Wieso ist das öffentlich-rechtlich? Einige Inhalte werden nur von einer kleinen Zielgruppe genutzt. Wenn Algorithmen aber nur die neuesten und erfolgreichsten Inhalte empfehlen, bleiben solche Nischeninhalte leicht komplett außen vor. Durch Berücksichtigung der Novelty wird eine bessere Nutzung des Programmvermögens und eine Orientierung an „speziellen Interessen“ gefördert.
Popularity ist eine Ordnungsmetrik und beschreibt die Reihenfolge der Beliebtheit von Inhalten. Wird ein Inhalt bevorzugt geschaut, ist er dementsprechend beliebter als andere Inhalte. Untersucht man alle ausgespielten Inhalte für einen Anwendungsfall nach derer Beliebtheit, kann eine Rangfolge erstellt werden. Diese Rangfolge definiert die Popularity eines jeden Inhaltes im Vergleich zu allen anderen und ist damit der Metrik Novelty entgegengesetzt.
Popularity ordnet alle für einen Anwendungsfall verfügbaren Inhalte nach der Sichtungsfrequenz.

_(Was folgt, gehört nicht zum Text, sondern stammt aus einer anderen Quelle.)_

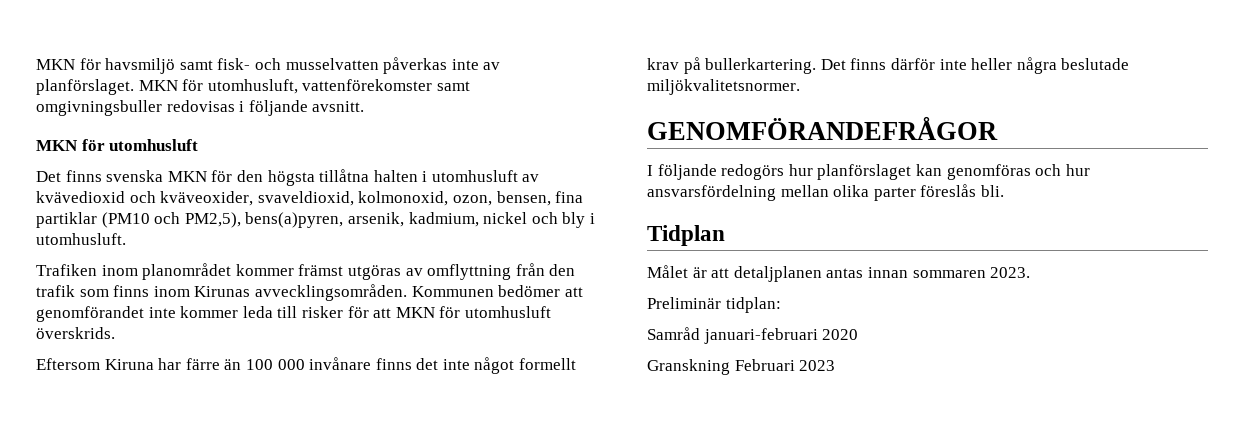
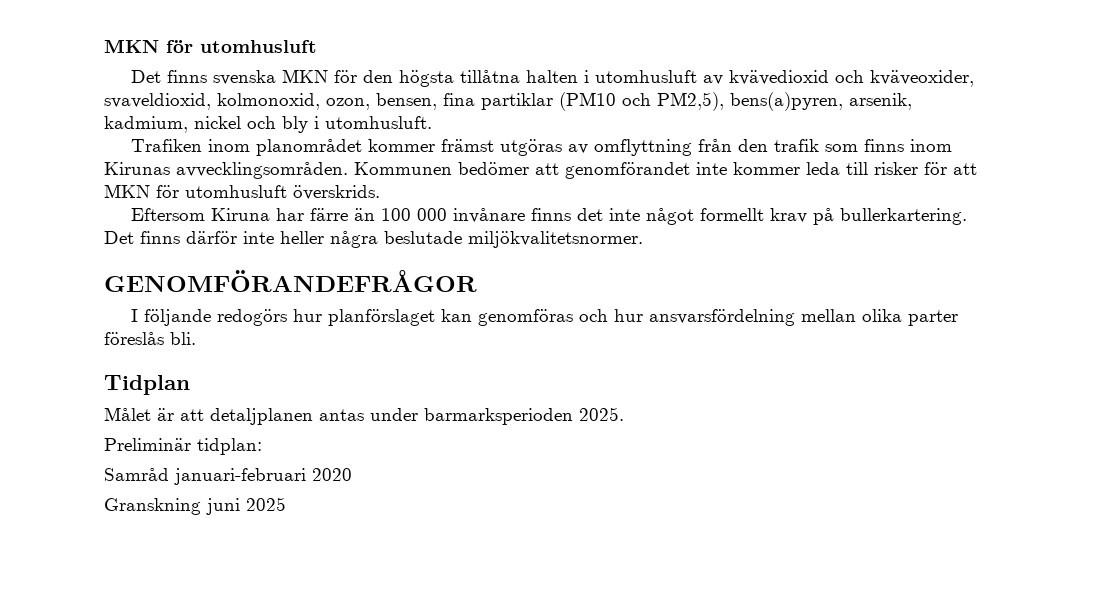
- MKN för havsmiljö samt fisk- och musselvatten påverkas inte av planförslaget. MKN för utomhusluft, vattenförekomster samt omgivningsbuller redovisas i följande avsnitt.
- Målet är att detaljplanen antas innan sommaren 2023.
+ Målet är att detaljplanen antas under barmarksperioden 2025.
- Granskning Februari 2023
+ Granskning juni 2025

Damit kann ein Algorithmus unterscheiden, ob der Inhalt eine Nutzer:in wirklich interessiert, oder einfach im Trend liegt.
Wieso ist das öffentlich-rechtlich? Wir sind daran interessiert, dass unsere Algorithmen allen Inhalten eine faire Chance geben und nicht einfach den derzeitigen Trend abbilden. Dafür nutzen wir die Popularity (nben Novelty) im Training unserer Modelle. Somit lernt der Algorithmus zu unterscheiden, welche Inhalte individuell interessant und welche allgemein beliebt sind.
Diversity beschreibt, wie unterschiedlich die Inhalte sind, die Nutzer:innen empfohlen werden.
Wenn zum Beispiel auf der Startseite der Mediathek im „Das könnte Dich interessieren"-Band alle empfohlenen Inhalte aus der gleichen Kategorie/Rubrik stammen, wäre die Vielfalt dieser Empfehlungen 0%. Sind alle Rubriken (Sport, Nachrichten....) vertreten, dann ist die Diversity 100%.
Wieso ist das öffentlich-rechtlich? Vielfalt ist ein im öffentlich-rechtlichen Auftrag explizit erwähnter Wert. Nur inhaltliche Vielfalt innerhalb der Empfehlungen gibt Nutzer:innen die Möglichkeit, auch Inhalte außerhalb der bisherigen Interessen kennenzulernen.
Serendipity beschreibt, wie gut es Algorithmen gelingt, Nutzer:innen für Inhalte außerhalb ihrer bisherigen Interessen zu begeistern und Einblicke in ihnen noch unbekannte Themengebiete zu liefern. Anders als bei der Diversity geht es nicht um die angebotene Vielfalt, sondern um die tatsächlich genutzte.
Wenn das Empfehlungssystem Nutzer:innen, die bisher ausschließlich Serien gesehen haben, eine Doku vorschlägt, und sie diese dann auch anklicken, dann steigt die Serendipity des Anwendungsfalls.
Wieso ist das öffentlich-rechtlich? Es ist unsere Kernaufgabe, Nutzer:innen aktiv, umfassend und breit zu informieren und zu unterhalten. Dabei wollen wir sie aktiv aus ihrer persönlichen Inhaltsblase herausführen. Indem wir Videos aus allen Themenbereichen empfehlen, nach denen die Nutzer:innen nicht gesucht haben, die aber für sie relevant sind, trägt die ZDFmediathek zum Public Value des ZDF bei.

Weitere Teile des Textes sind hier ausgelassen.